3) Put mobile devices in sales reps’ hands: There’s a lot of buzz about this one lately, and arming sales reps with the same tools that customers have could ultimately emerge as the best way to combat information asymmetry. But I don’t see it succeeding without a corresponding increase in the amount of latitude and empowerment afforded to the sales rep. If a customer complains that the price for a laptop is $200 cheaper on an e-commerce site, sure the sales rep can pull up the offer and verify whether the customer is telling the truth, but can he price match on the spot? If a customer cites an online review that contradicts what the sales rep is saying, sure he can retrieve the review and skim the content, but will he be allowed to spend the 30 minutes necessary to go through the article with the customer and refute the negative arguments point by point?
4) Crowdsource part of the heavy lifting: What if the sales rep doesn’t know the answer to a customer’s question, but another shopper in the store does?
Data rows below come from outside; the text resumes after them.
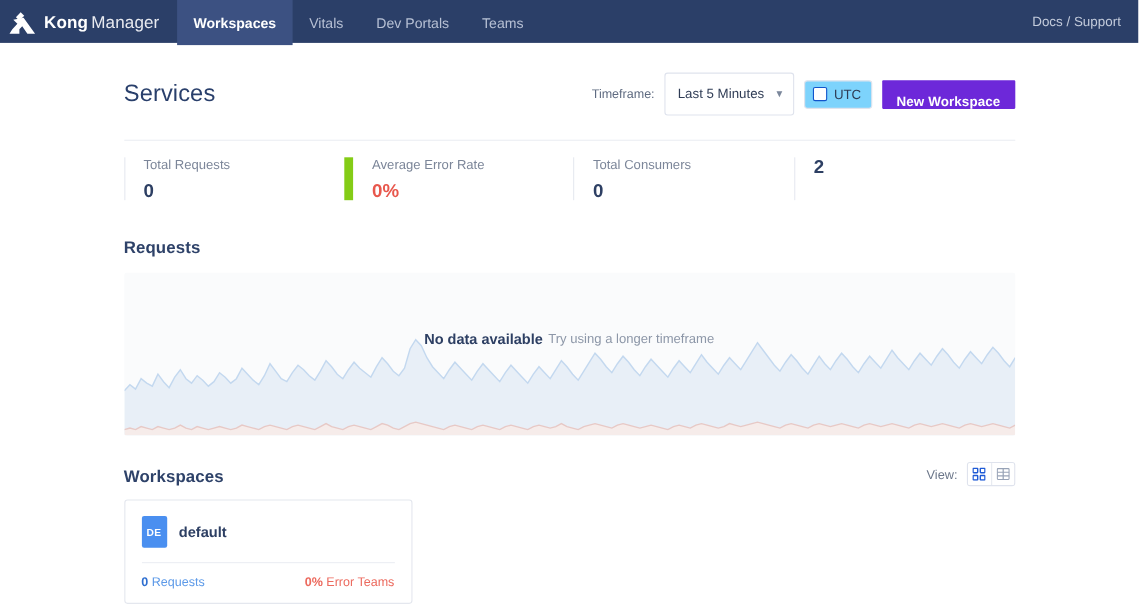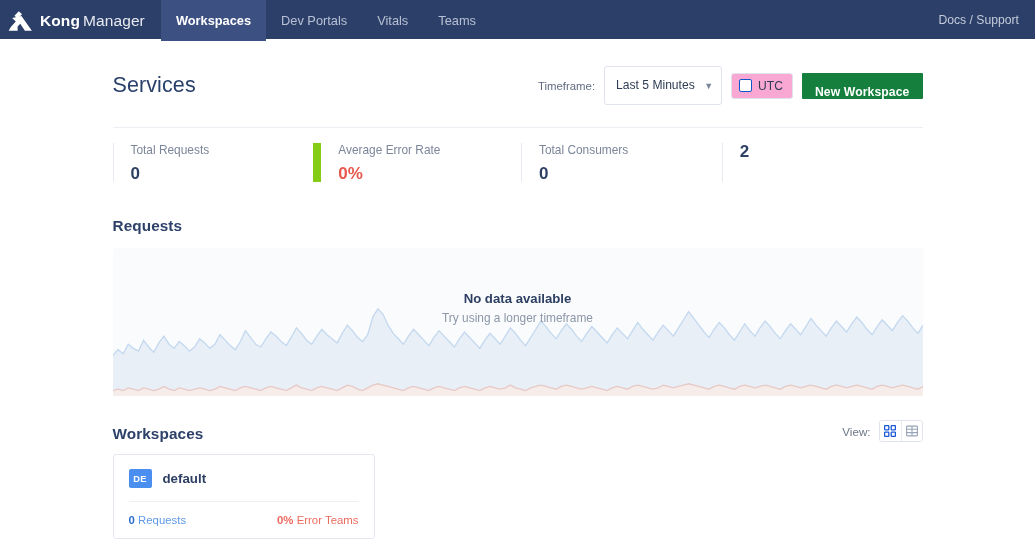"Dev Portals" div.nav-tab { order: before "Vitals" -> after "Vitals" }
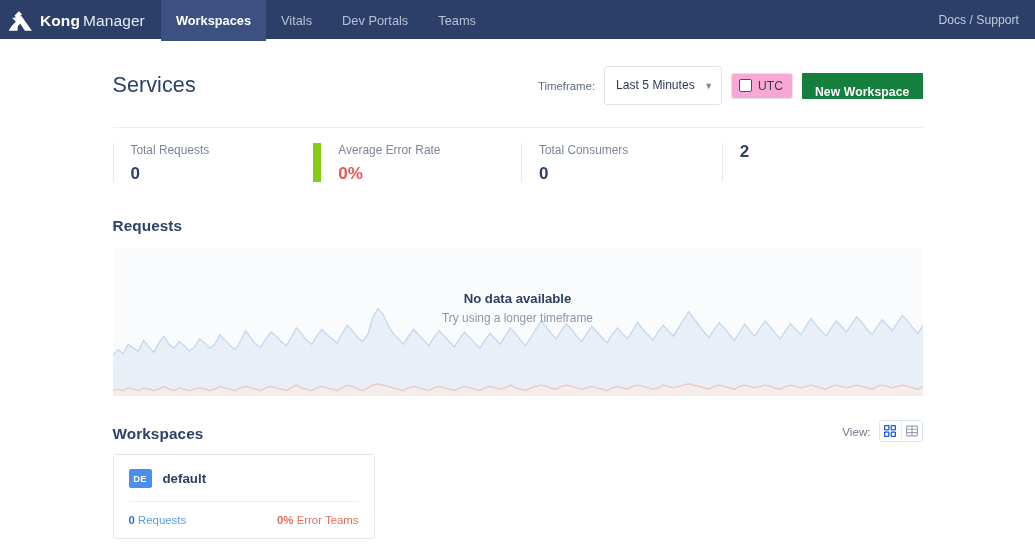"UTC" .utc-box { background: #f9a8d4 -> #7dd3fc }
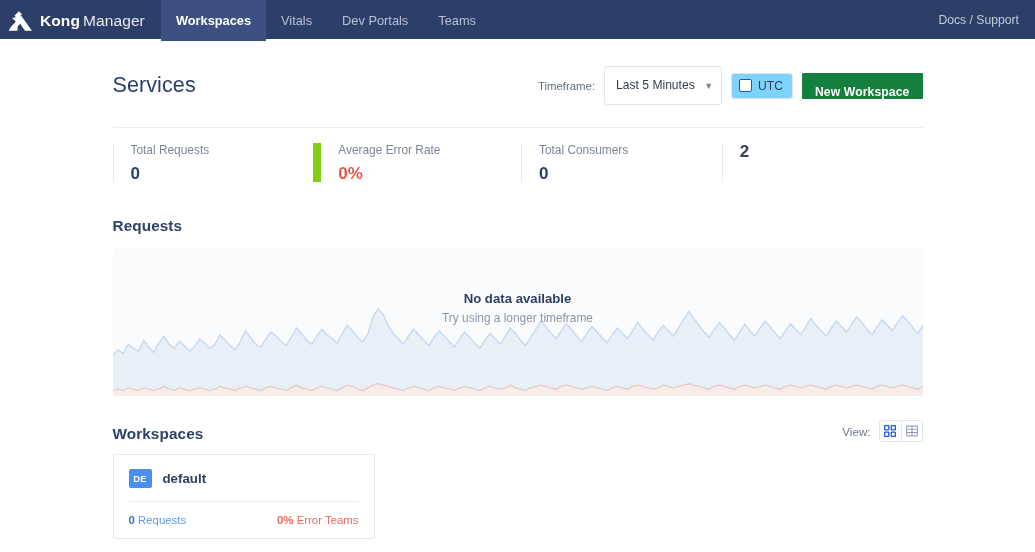"New Workspace" .btn-primary { background: #15803d -> #6d28d9 }
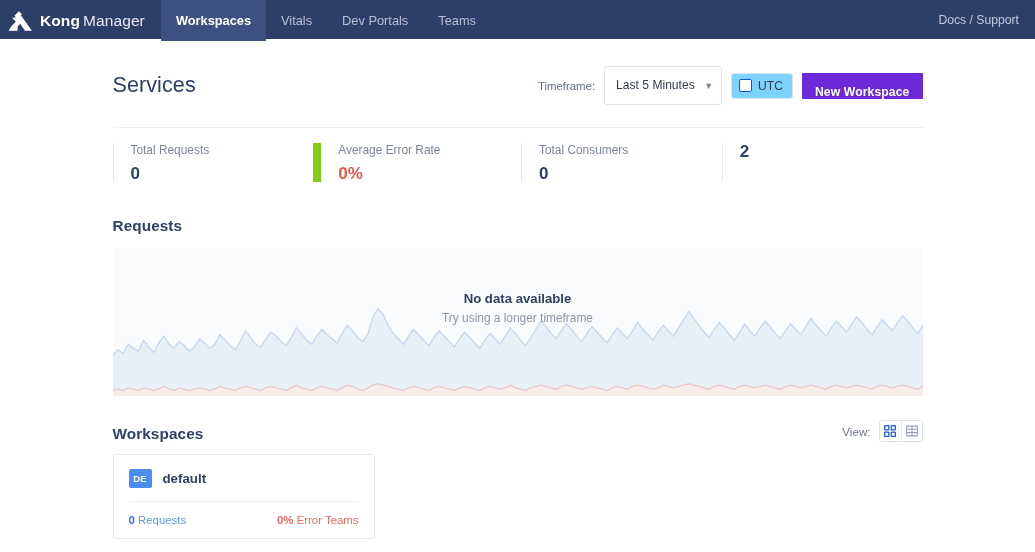"No data available" .chart-empty { flex-direction: column -> row }
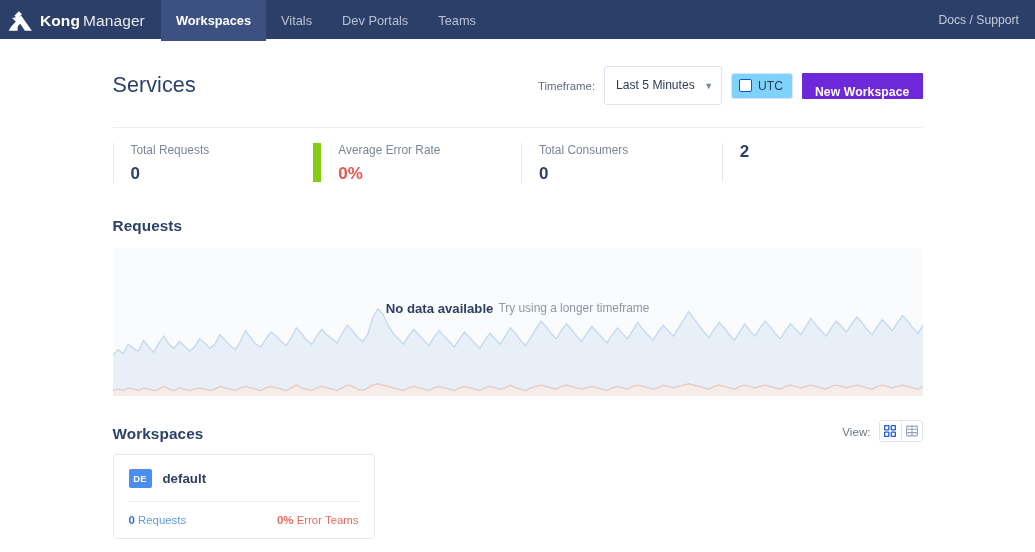"DE" .ws-badge { height: 19px -> 29px }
Can that other shopper interpose themselves into the shopper-sales rep exchange to fill in any blanks in the sales rep’s field of knowledge? How can these other shoppers be alerted to the fact that their help is needed? How can they be incentivized to save the sale?
By no means is this an exhaustive list, but retail managers have got to get thinking about information asymmetry, otherwise there are going to be a lot more overwhelmed and ill-prepared sales reps, spilling out their frustrations within earshot of customers.